What to do:
Write out every line below that contains "style".

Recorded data
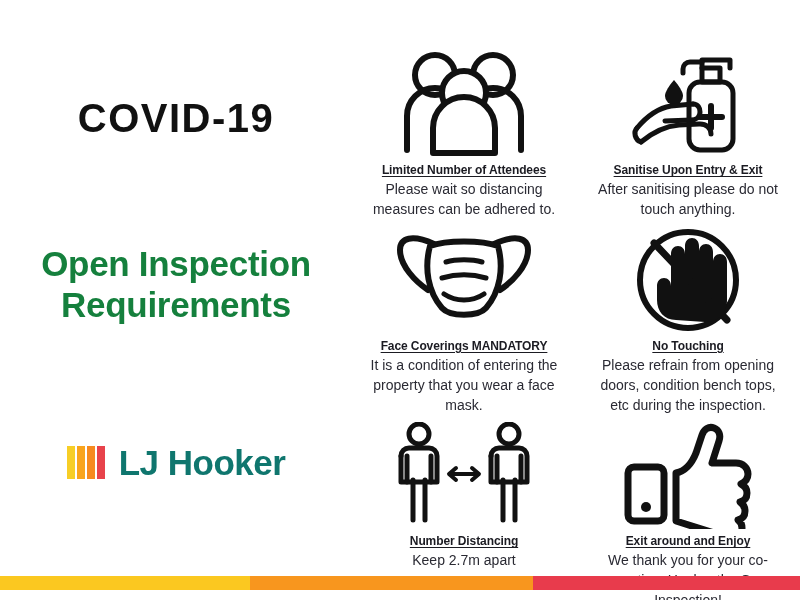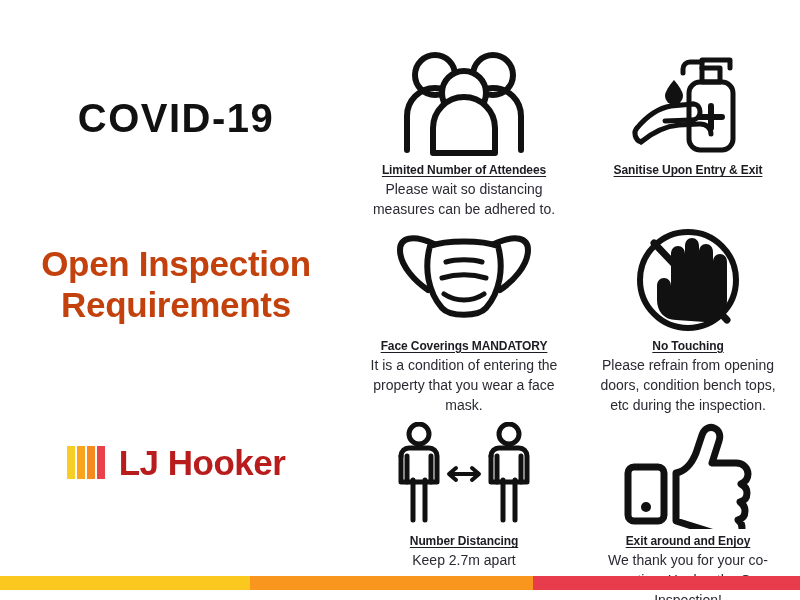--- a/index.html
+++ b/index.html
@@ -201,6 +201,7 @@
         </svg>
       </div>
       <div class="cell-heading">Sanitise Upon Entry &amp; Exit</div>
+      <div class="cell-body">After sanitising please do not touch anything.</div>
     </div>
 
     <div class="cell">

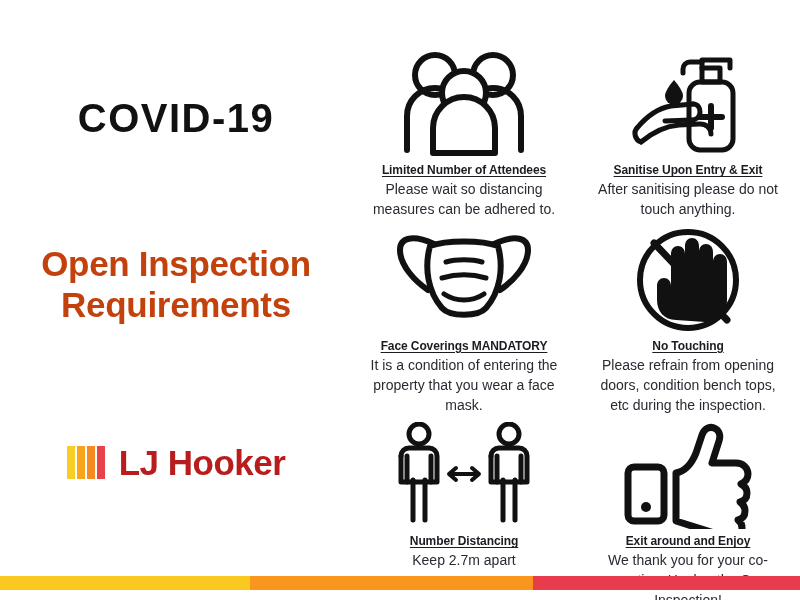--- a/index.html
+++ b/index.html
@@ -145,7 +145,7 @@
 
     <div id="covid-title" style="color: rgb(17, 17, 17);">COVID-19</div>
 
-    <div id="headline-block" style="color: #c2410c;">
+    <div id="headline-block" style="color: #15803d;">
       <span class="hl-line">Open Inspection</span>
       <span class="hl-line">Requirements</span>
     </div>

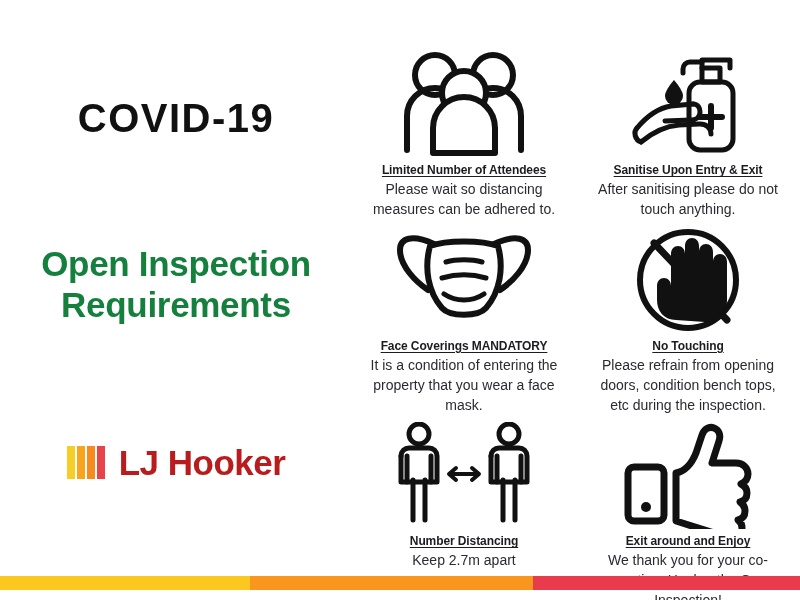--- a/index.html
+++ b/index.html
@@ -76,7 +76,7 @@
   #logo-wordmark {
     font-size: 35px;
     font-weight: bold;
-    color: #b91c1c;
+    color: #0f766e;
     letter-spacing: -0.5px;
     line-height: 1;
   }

Answer below:
     <div id="covid-title" style="color: rgb(17, 17, 17);">COVID-19</div>
-    <div id="headline-block" style="color: #c2410c;">
+    <div id="headline-block" style="color: #15803d;">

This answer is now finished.